Jeanne-Marie de Maillé traverse les humiliations et la misère accompagnée par la Vierge Marie (+1414)
En 1341, Jeanne-Marie de Maillé, fillette d’une dizaine d’années, voit Notre Dame lui apparaître, qui tient l’Enfant Jésus dans ses bras. Dès cette heure, elle n’a plus qu’un désir : se donner à Dieu corps et âme. Mais ses parents, bien qu’elle ait fait vœu de virginité, décident de la marier à Robert de Sillé. C’est un ami d’enfance de Jeanne-Marie, à qui elle sauva la vie par ses prières un jour qu’il allait se noyer. Épouse puis veuve, Jeanne-Marie se consacre à la prière et à des œuvres de charité, restant fidèle jusqu’à sa mort, à Tours, le 28 mars 1414, au vœu qu’elle avait fait devant la Vierge Marie.
Les raisons d'y croire
L’on ne peut mettre en doute l’apparition – la première d’une longue série –, dont la demoiselle de Maillé a bénéficié ce soir de 1341. Outre qu’elle inaugure une suite d’expériences mystiques qui ont été authentifiées par l’Église, elle a trop profondément marqué la jeune fille pour qu’il s’agisse d’une illusion, et c’est afin de rester fidèle à la promesse faite à cette occasion qu’elle endurera par la suite d’innombrables problèmes et difficultés auxquels elle aurait pu mettre un terme en renonçant à son vœu. Elle devait être bien certaine de sa vision et de la réalité de son engagement pour avoir supporté les persécutions, les accusations et les injustices qui seront son lot par la suite.
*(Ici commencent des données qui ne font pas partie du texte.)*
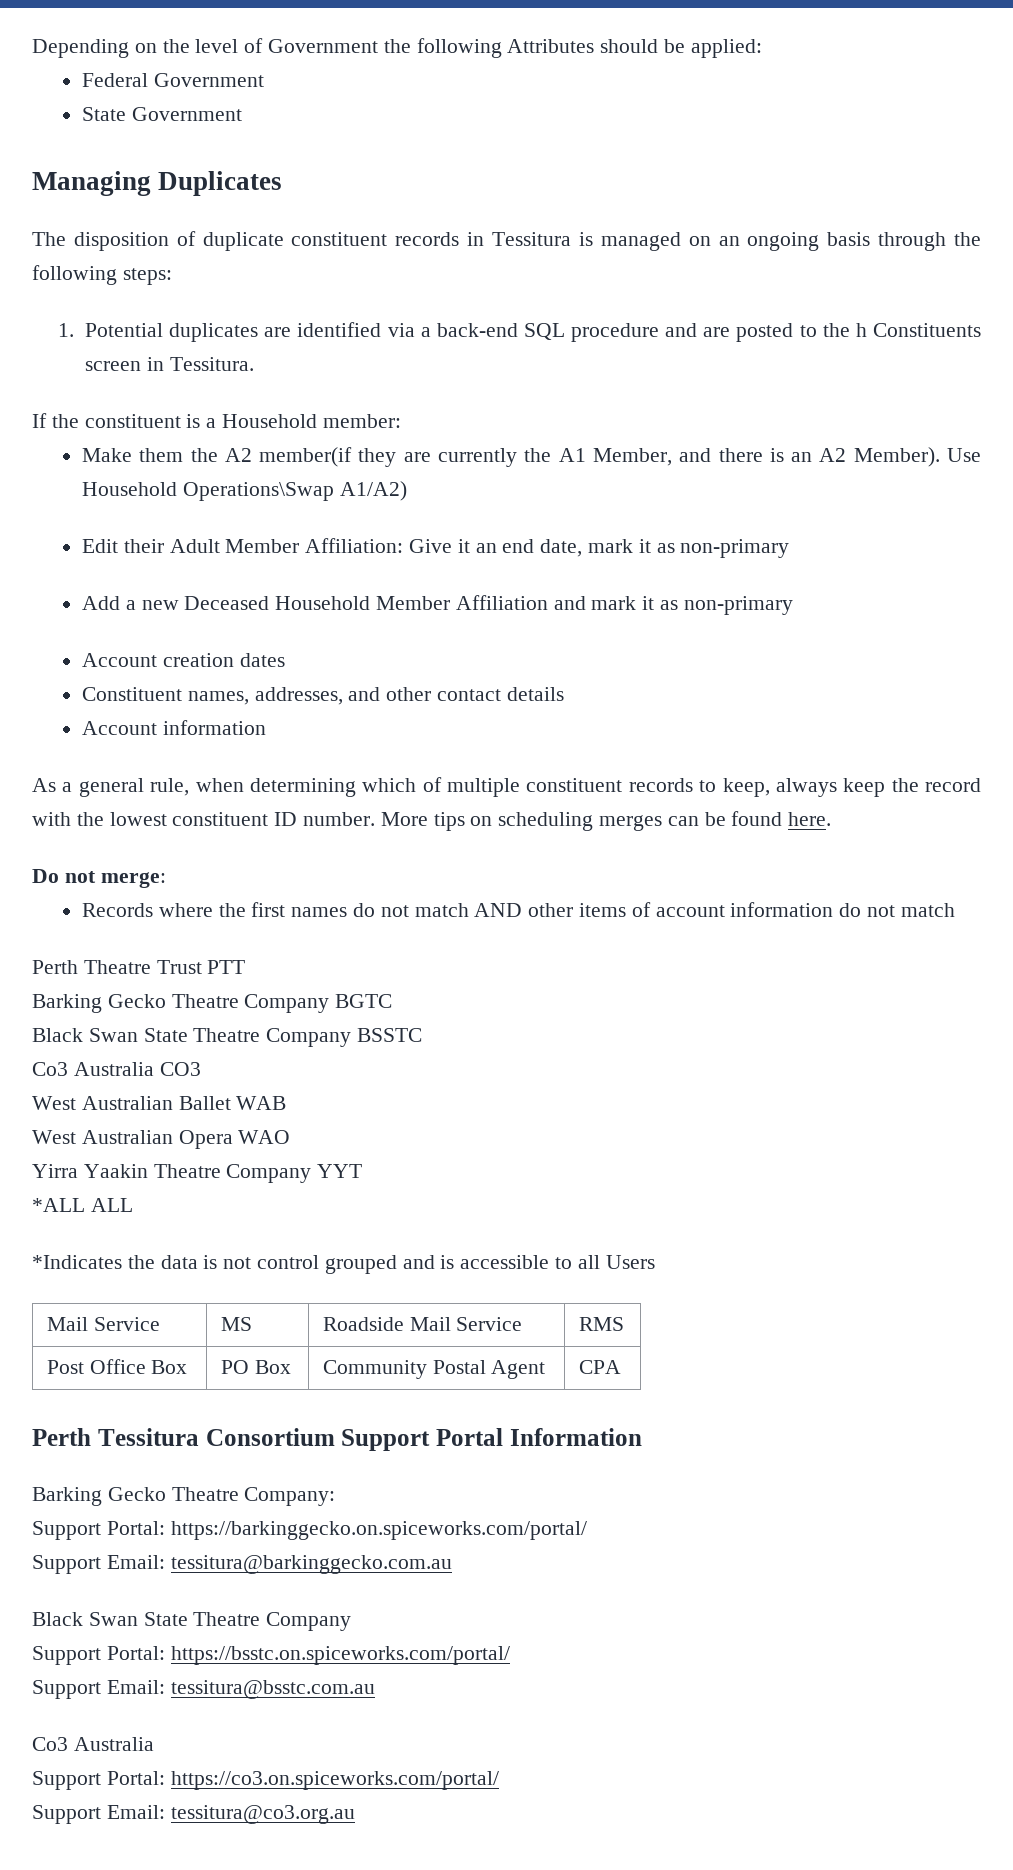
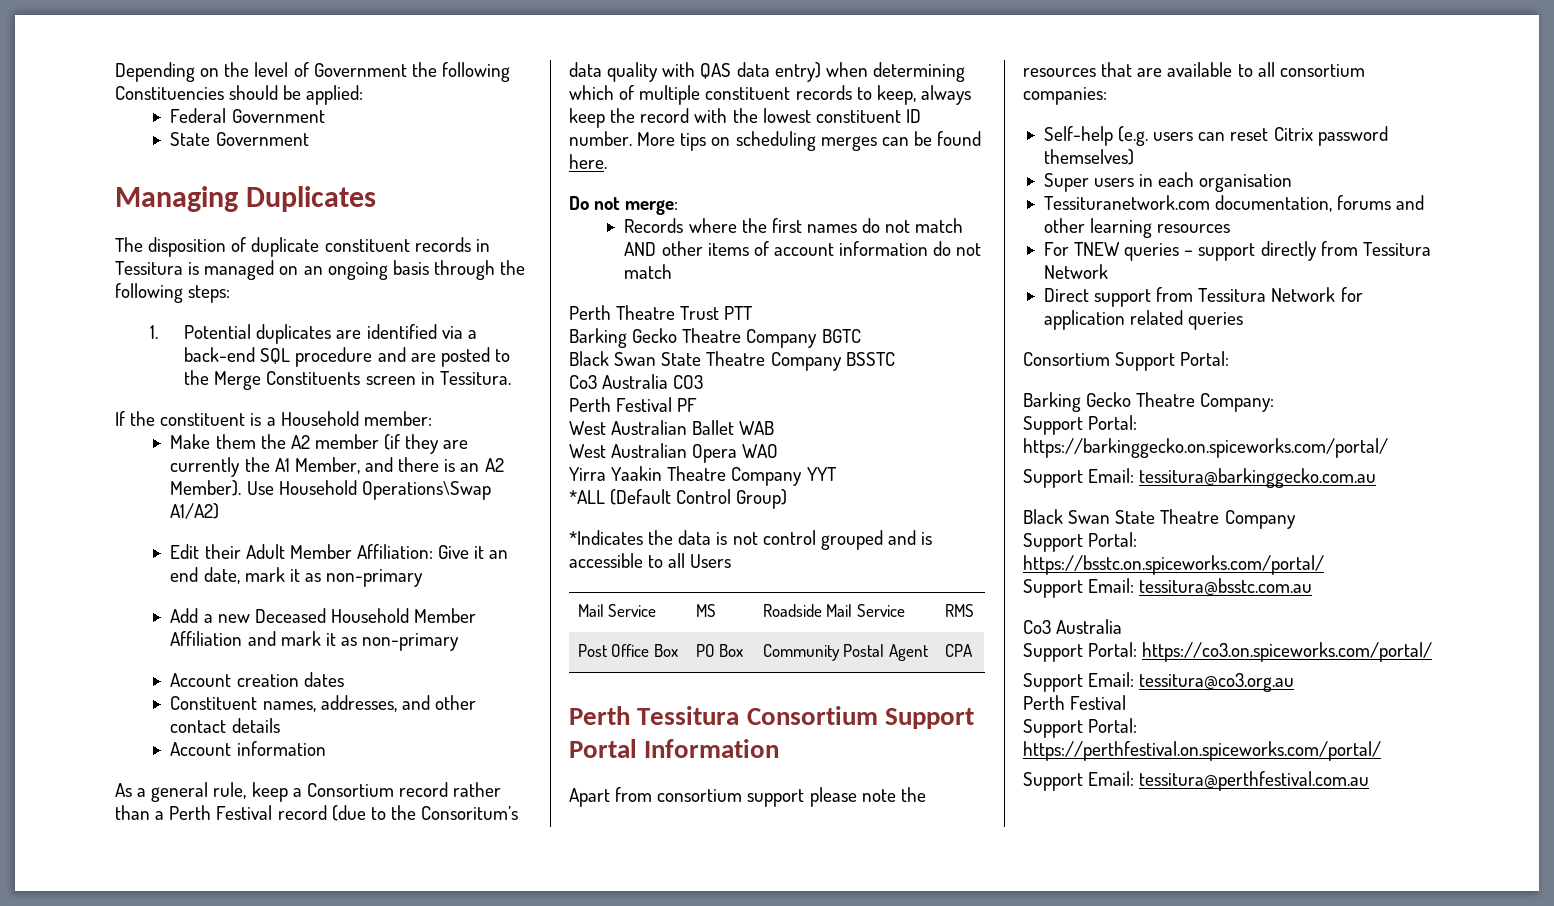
- Depending on the level of Government the following Attributes should be applied:
+ Depending on the level of Government the following Constituencies should be applied:
- 1. Potential duplicates are identified via a back-end SQL procedure and are posted to the h Constituents screen in Tessitura.
+ 1. Potential duplicates are identified via a back-end SQL procedure and are posted to the Merge Constituents screen in Tessitura.
- Make them the A2 member(if they are currently the A1 Member, and there is an A2 Member).
+ Make them the A2 member (if they are currently the A1 Member, and there is an A2 Member).
- As a general rule, when determining which of multiple constituent records to keep, always keep the record with the lowest constituent ID number.
+ As a general rule, keep a Consortium record rather than a Perth Festival record (due to the Consoritum’s data quality with QAS data entry) when determining which of multiple constituent records to keep, always keep the record with the lowest constituent ID number.
+ Perth Festival PF
- *ALL ALL
+ *ALL (Default Control Group)
+ Apart from consortium support please note the resources that are available to all consortium companies:
+ Self-help (e.g. users can reset Citrix password themselves)
+ Super users in each organisation
+ Tessituranetwork.com documentation, forums and other learning resources
+ For TNEW queries – support directly from Tessitura Network
+ Direct support from Tessitura Network for application related queries
+ Consortium Support Portal:
  Support Email: tessitura@co3.org.au
+ Perth Festival
+ Support Portal: https://perthfestival.on.spiceworks.com/portal/
+ Support Email: tessitura@perthfestival.com.au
Jeanne-Marie a une vie de prière ardente et une foi hors du commun. C’est d’ailleurs cette foi qui a permis à Jeanne-Marie d’obtenir toute jeune son premier miracle. Durant l’été 1342, en Touraine, alors qu’un groupe d’enfants – parmi lesquels Jeanne-Marie et Robert – joue au bord de la rivière, le petit garçon tombe à l’eau. Incapable de regagner seul la rive, il est en grand danger de se noyer. Tandis que leurs camarades partent, affolés, chercher le secours des adultes, Jeanne-Marie, consciente de l’urgence de la situation et ne pouvant rien faire elle-même pour sauver son ami, s’agenouille et implore Notre Dame de lui venir en aide. Presque aussitôt, Robert parvient à agripper une branche assez solide pour lui permettre de regagner la rive. Il garde de cet accident la certitude de devoir la vie à la prière de mademoiselle de Maillé, envers laquelle il s’estimera éternellement en dette.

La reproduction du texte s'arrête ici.